Give the number of lines in the data that hold the word "recurrent", and nothing else.

*** THE DATA ***

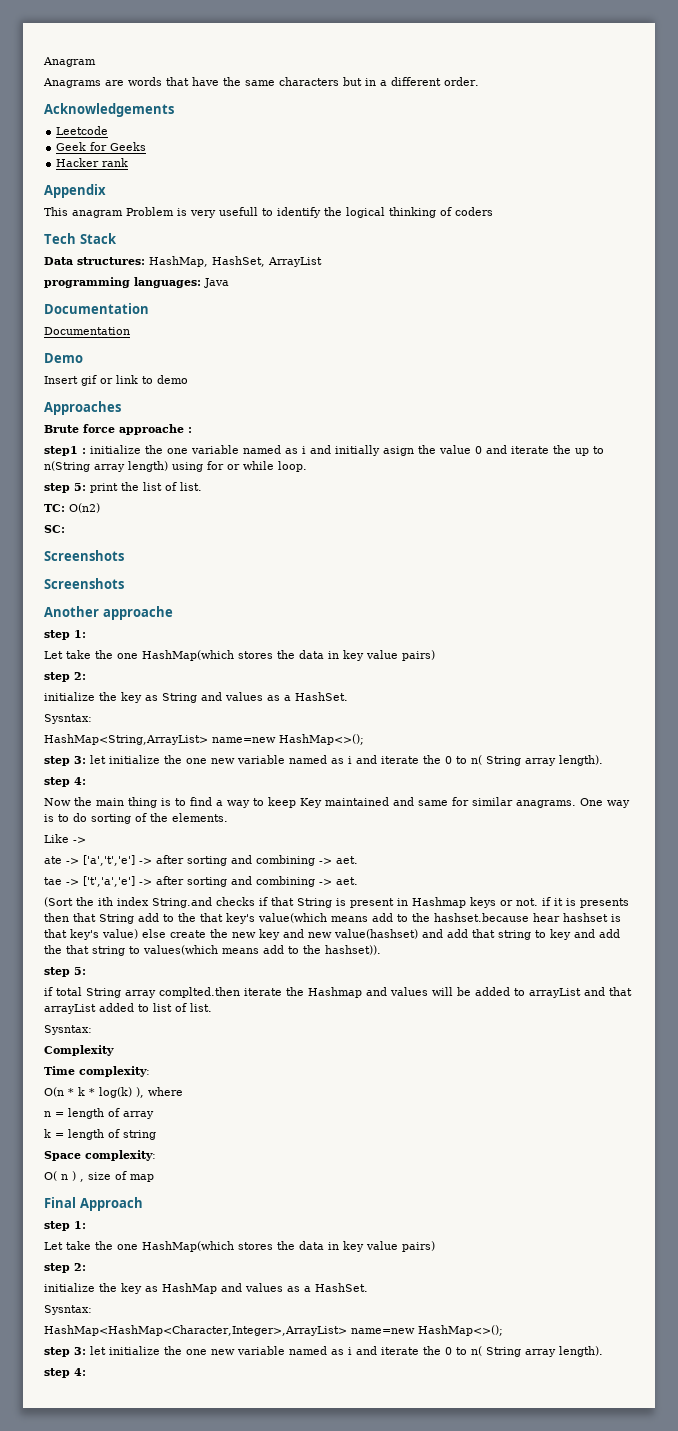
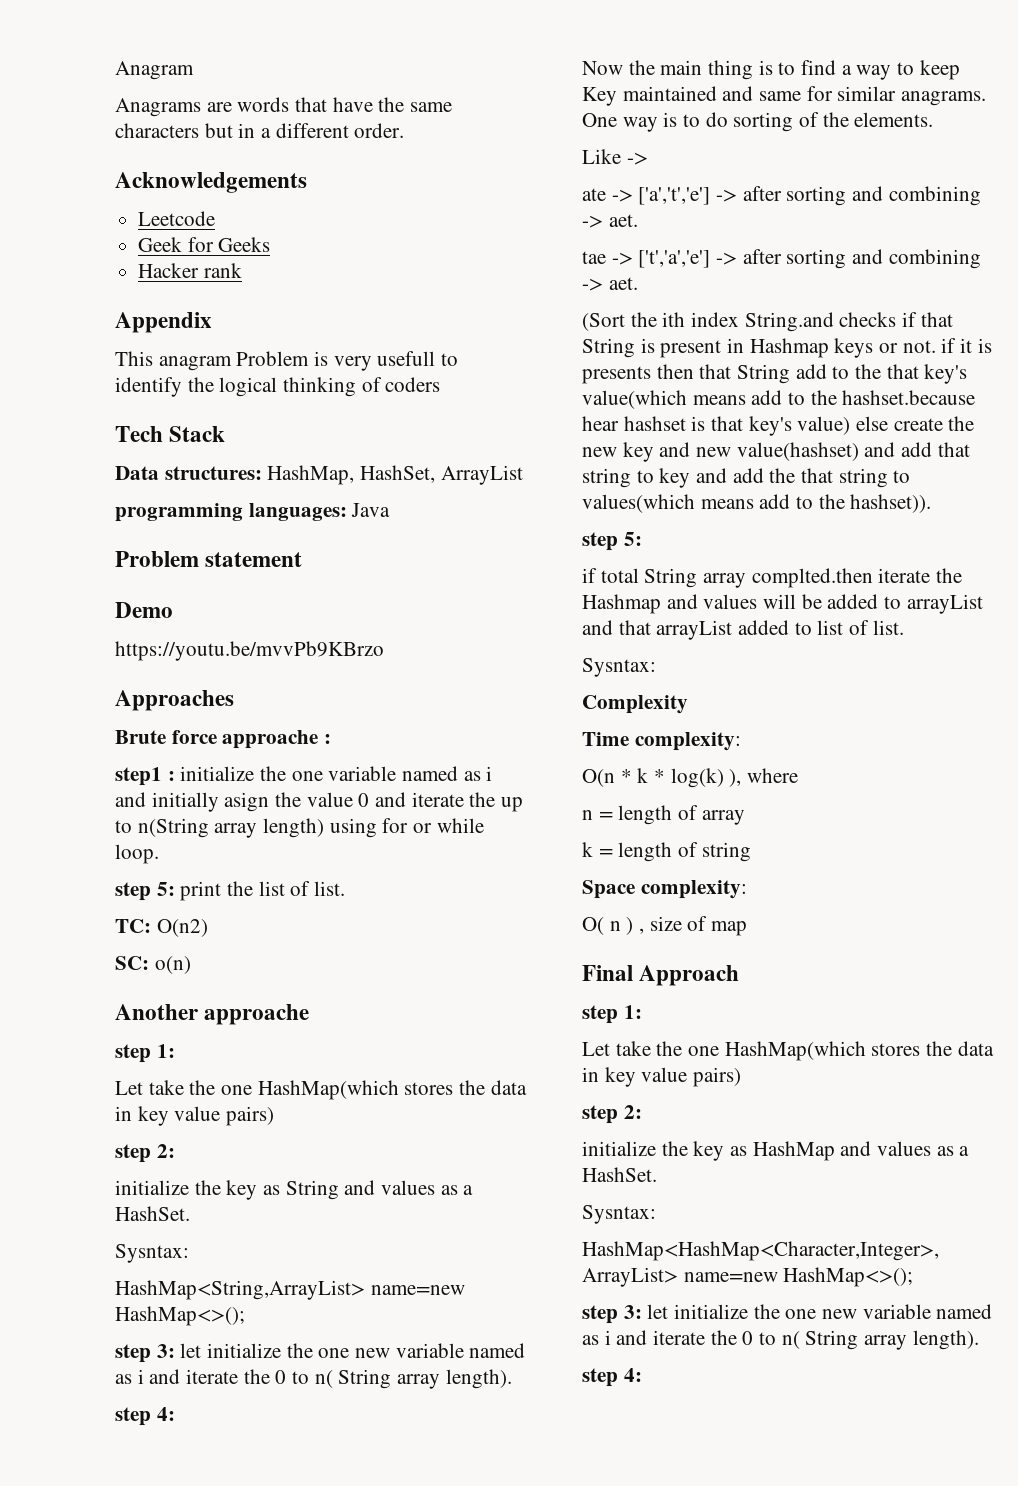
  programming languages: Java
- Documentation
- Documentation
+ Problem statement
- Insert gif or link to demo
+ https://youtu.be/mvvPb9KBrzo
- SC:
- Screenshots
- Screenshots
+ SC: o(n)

*** End of THE DATA ***
*** THE DATA ***

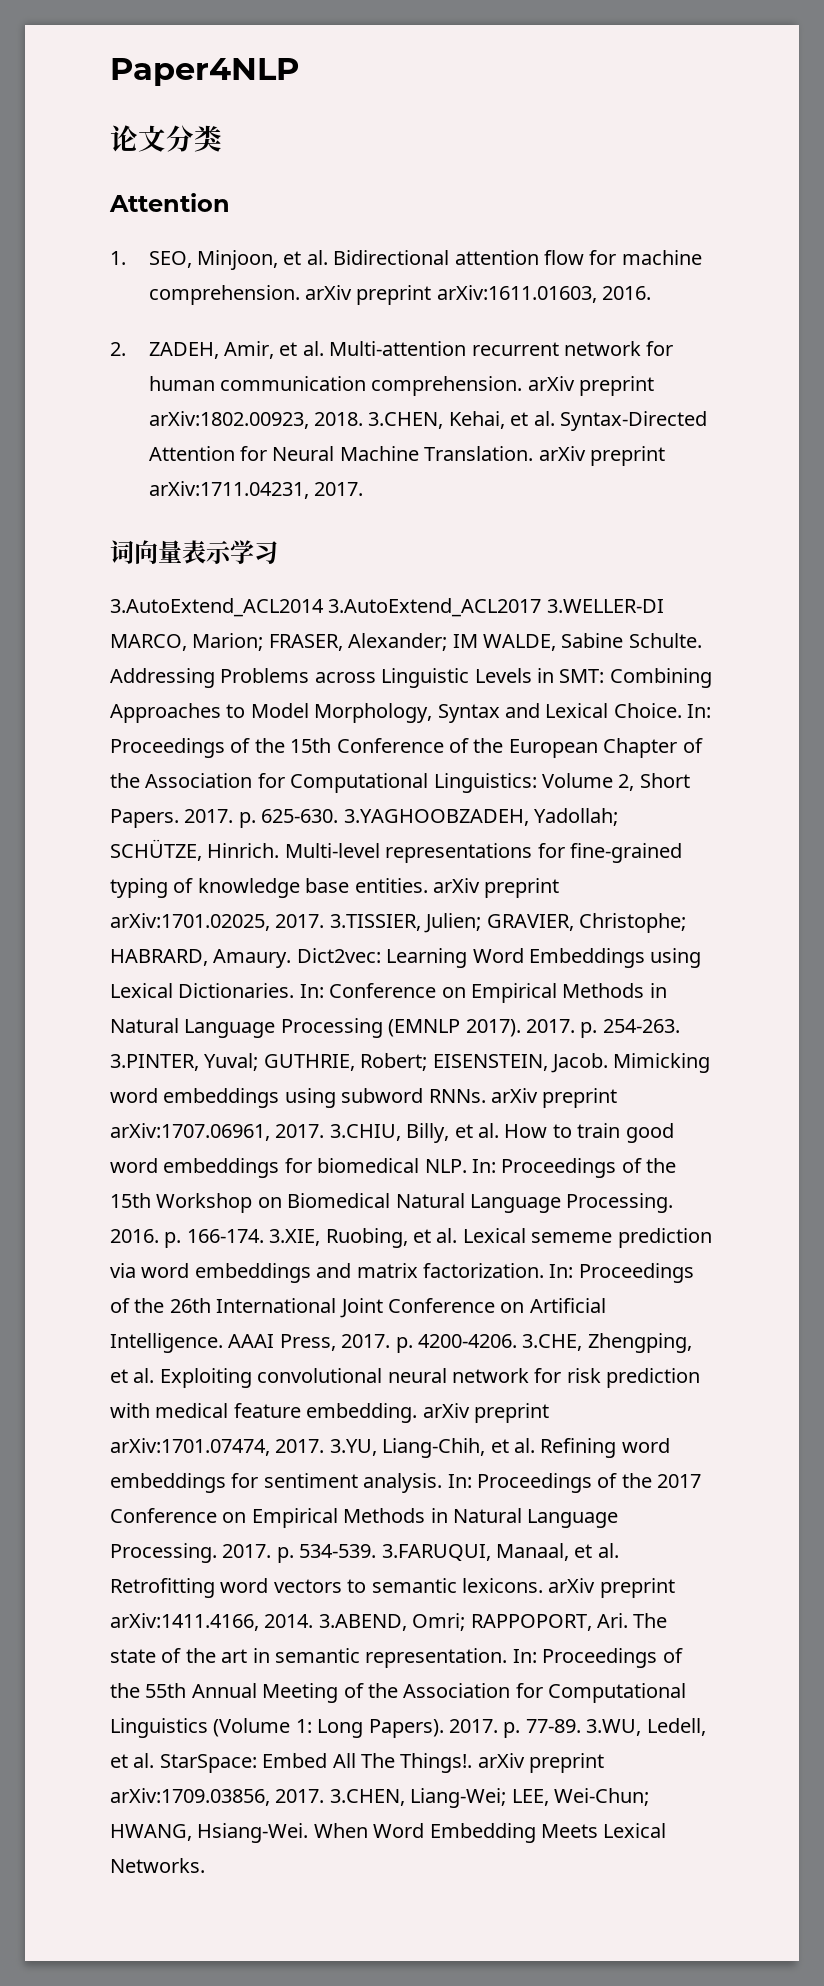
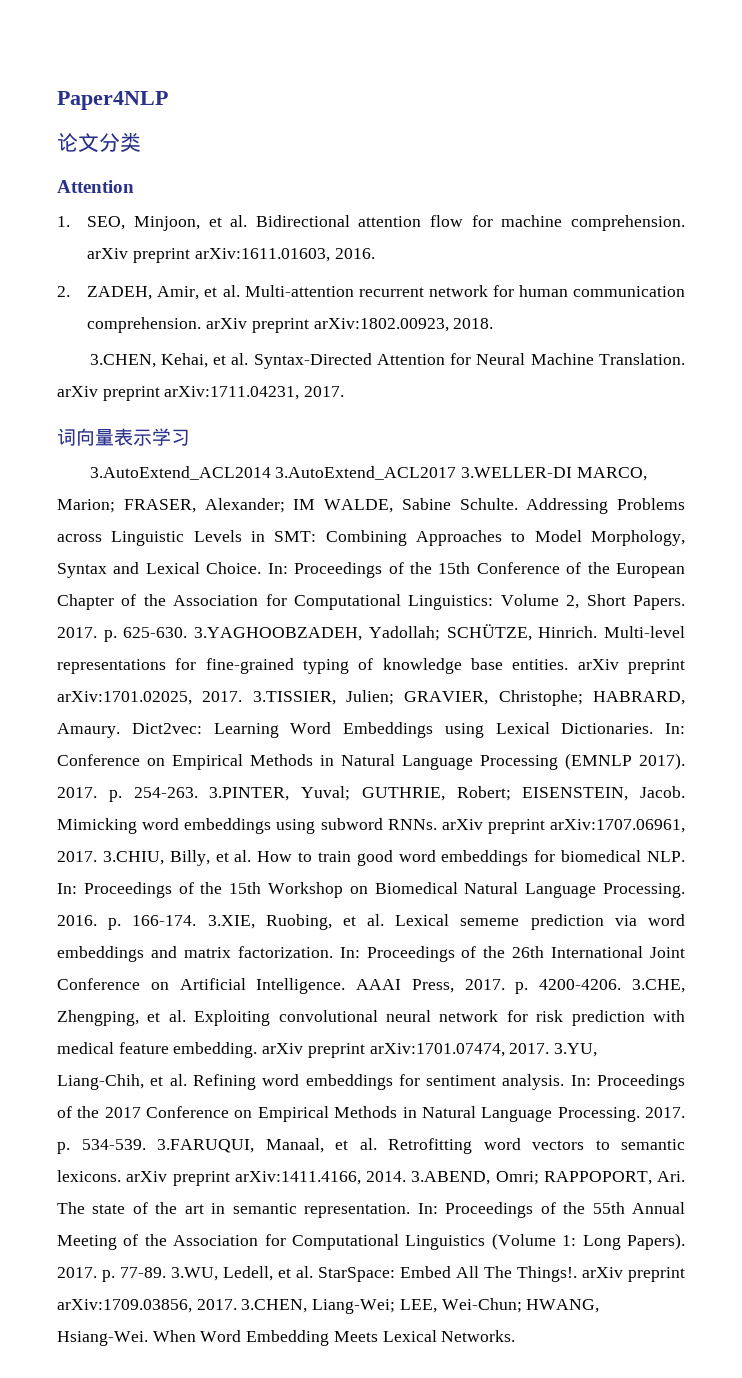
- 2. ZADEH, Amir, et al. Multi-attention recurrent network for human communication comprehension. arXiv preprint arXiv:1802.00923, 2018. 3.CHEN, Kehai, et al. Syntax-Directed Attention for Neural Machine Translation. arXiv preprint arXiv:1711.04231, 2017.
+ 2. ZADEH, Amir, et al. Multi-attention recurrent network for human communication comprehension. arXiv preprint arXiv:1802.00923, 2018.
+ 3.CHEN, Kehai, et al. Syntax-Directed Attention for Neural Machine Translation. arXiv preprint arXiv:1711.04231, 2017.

*** End of THE DATA ***

** RESPONSE TO THIS EXERCISE **
2